The load algorithm is written in a similar way. The load address is converted to binary, and a set of leaf nodes are created for each possible load address. Both the address value and the branches are passed into a IBinaryTree instruction, which will call the appropriate branch, based on the given instruction.

Why use a binary tree? This approach was taken for both speed and expression efficiency. In BF, the only available branch instruction is jump-on-zero. Ostensibly the most efficient use of branching is then one branch for is-zero, and then a second branch for non-zero. This leads logically to a binary tree constructed from both these branch conditions.

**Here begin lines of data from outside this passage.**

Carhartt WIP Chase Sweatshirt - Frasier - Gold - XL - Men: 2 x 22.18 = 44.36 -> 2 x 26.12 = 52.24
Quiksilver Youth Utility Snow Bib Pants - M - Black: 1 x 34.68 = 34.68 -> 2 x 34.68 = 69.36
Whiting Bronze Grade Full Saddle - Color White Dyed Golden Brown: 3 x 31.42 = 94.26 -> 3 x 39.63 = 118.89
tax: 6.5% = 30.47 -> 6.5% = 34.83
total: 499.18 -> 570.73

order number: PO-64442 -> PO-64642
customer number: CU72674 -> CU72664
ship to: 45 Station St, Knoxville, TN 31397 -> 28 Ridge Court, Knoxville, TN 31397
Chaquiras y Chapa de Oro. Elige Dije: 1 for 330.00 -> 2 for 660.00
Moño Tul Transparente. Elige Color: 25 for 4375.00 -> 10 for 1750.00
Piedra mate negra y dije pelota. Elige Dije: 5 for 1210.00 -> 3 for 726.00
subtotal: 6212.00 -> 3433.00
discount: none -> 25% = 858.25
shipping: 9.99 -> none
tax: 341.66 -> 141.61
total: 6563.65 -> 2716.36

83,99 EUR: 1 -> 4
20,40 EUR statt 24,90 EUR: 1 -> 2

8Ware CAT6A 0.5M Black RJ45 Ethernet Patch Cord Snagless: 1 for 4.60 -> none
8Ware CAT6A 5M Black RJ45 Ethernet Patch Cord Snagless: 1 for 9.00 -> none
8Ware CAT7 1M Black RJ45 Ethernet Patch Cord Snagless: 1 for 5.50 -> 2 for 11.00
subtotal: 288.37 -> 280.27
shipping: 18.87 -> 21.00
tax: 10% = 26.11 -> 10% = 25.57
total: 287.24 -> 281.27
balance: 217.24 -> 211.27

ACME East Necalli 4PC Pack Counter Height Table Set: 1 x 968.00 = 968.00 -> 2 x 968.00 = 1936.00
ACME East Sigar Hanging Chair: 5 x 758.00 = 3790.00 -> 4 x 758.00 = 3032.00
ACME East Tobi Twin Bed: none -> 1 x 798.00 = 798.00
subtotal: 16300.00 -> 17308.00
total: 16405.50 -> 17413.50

One disadvantage of this approach to pointer dereferencing is that the size of the load/store trees created can grow quite large, based on the number of memory addresses we wish to dereference pointers to. For this reason, we cannot construct a load/store tree for every load/store operation that is required by the program. We need to centralize a single instance of a load tree, and a single instance of a store tree, and share access to them throughout the BF program. This ensures that the resulting BF program does not contain multiple instances of this large structure (ballooning the size of the resulting program).

The next problem to solve is how to allow access to the store and load tree structure from anywhere within the BF code. The solution to this is a function tree, where each function or "block" of code to run is assigned a particular leaf node in the tree, and program flow is determined by specifying a target function value to execute, one at a time.

Function Tree

With the function tree approach, all blocks/functions of the assembly application are assigned a value from 0 to x, where x is the number of functions.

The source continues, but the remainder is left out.